The general grieving slide into alcoholism is a little easier to swallow than what we got tonight, for what it was and for how it was done. It's all a mixed bag for me, but the storyline is still the most interesting and compelling part of the season so far. Right now that doesn't necessarily seem to be saying much.
They seemed to be making an overt effort to mix up a lot of work pairing in this ep, which I like. Stella/Flack. Danny/Hawkes. Haylen/Stella. Mack/Flack. Haylen/Hawkes. Stella/Sinclair. And goddamn but Lindsay was freakin everywhere alluva sudden :shifty:; can't say I enjoyed that :lol: I'd much rather she go back to background, thanks. I liked Hawkes being Persistent and Charming. I did find Haylen calling him Dr. Hawkes oddly formal, especially given the contrast with how bold she's previously been with Mac and also in how she addressed Adam with regards to her intentions, and the fact Sheldon called her a crime scene hottie, if only to poke at Ross. What the hell happened to the personality that got Haylen into the labs in the first place? ...I guess she was just tooooo tired. Dare I say it? :shifty:. Already, it's come to a Poor Dear portrayal? Oh I hope not. I really hope not. (Sheldon's been moonlighting too. No poor dear him).
Haylen's final scene, I was kinda wondering why it was there. Was looking at the clock and wondering what else was gonna happen. And, she's still continuing to do her Kleen Up gig solo (??). Still seems strange to me. Budget cuts really are a bitch. Still not sold on her. Should be more compelling. There should feel like there's a reason she's here. What does she bring? All her defining drive previously seen was gone. Disinterest is very rapidly settling in.

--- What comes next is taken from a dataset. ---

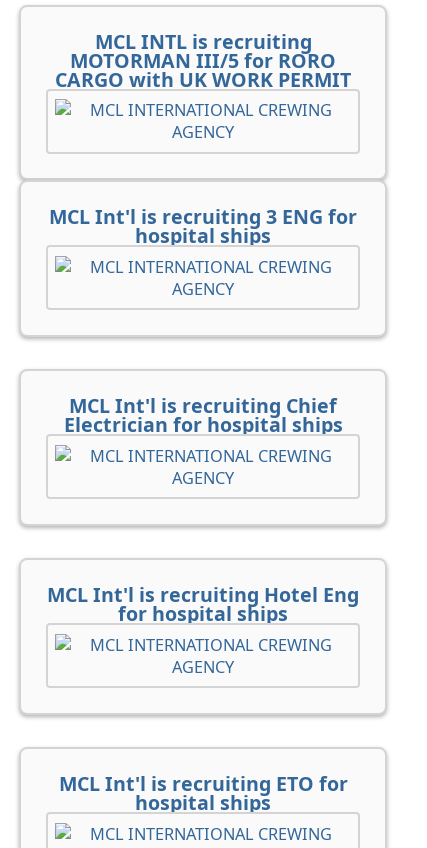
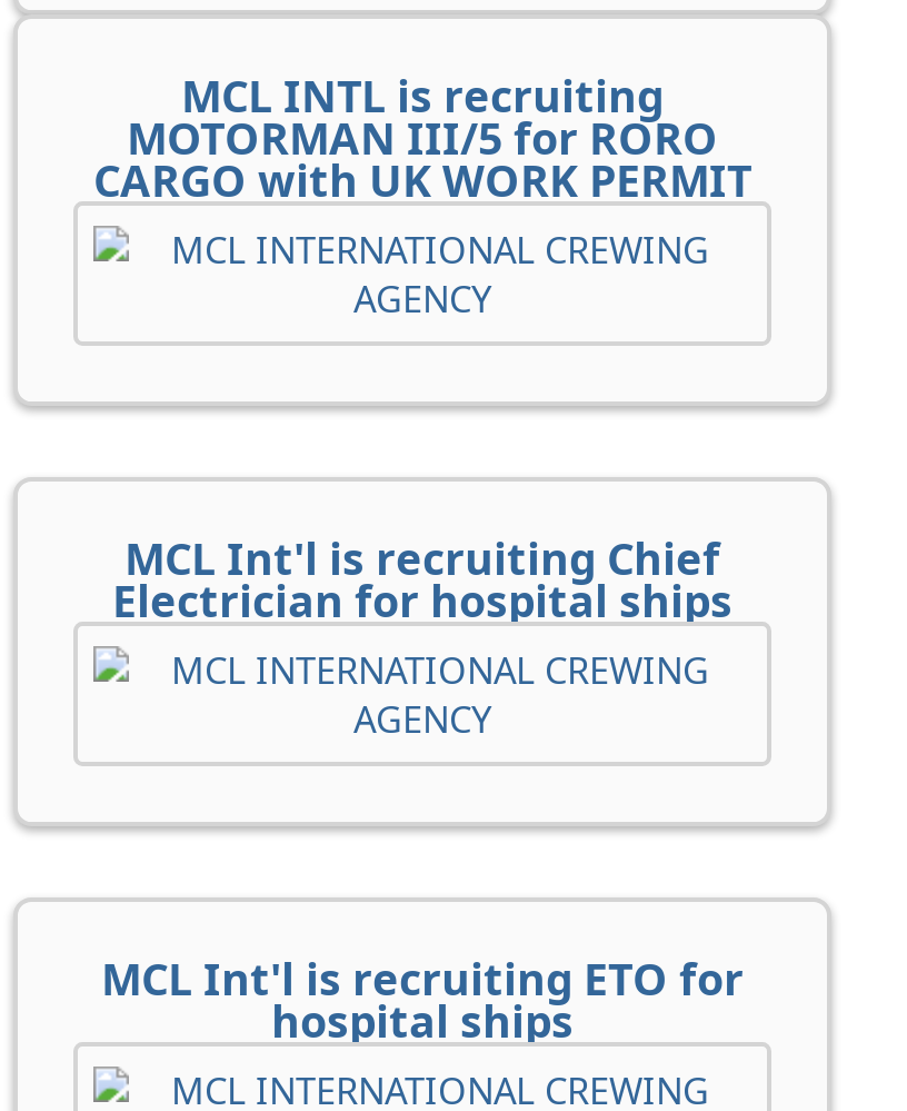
[49,203,357,249] MCL Int'l is recruiting 3 ENG for | hospital ships -> none
[47,581,359,627] MCL Int'l is recruiting Hotel Eng | for hospital ships -> none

What an odd rollercoaster introduction to the season so far. I'm expecting more and better. From the whole show. It looks like it could be another very frustrating season. Not a good show tonight. Not an impressive start to the season overall.
Odd, slow, boring, disjointed. Still waiting for an ep that will manage to put the pieces together for a solid hour of tv. Mebbe Stella's Battle Scars or Sheldon's money woe ep will be the one.
Gave it a C. A very generous average, all told, for the hour that was spent. Shoulda given it lower.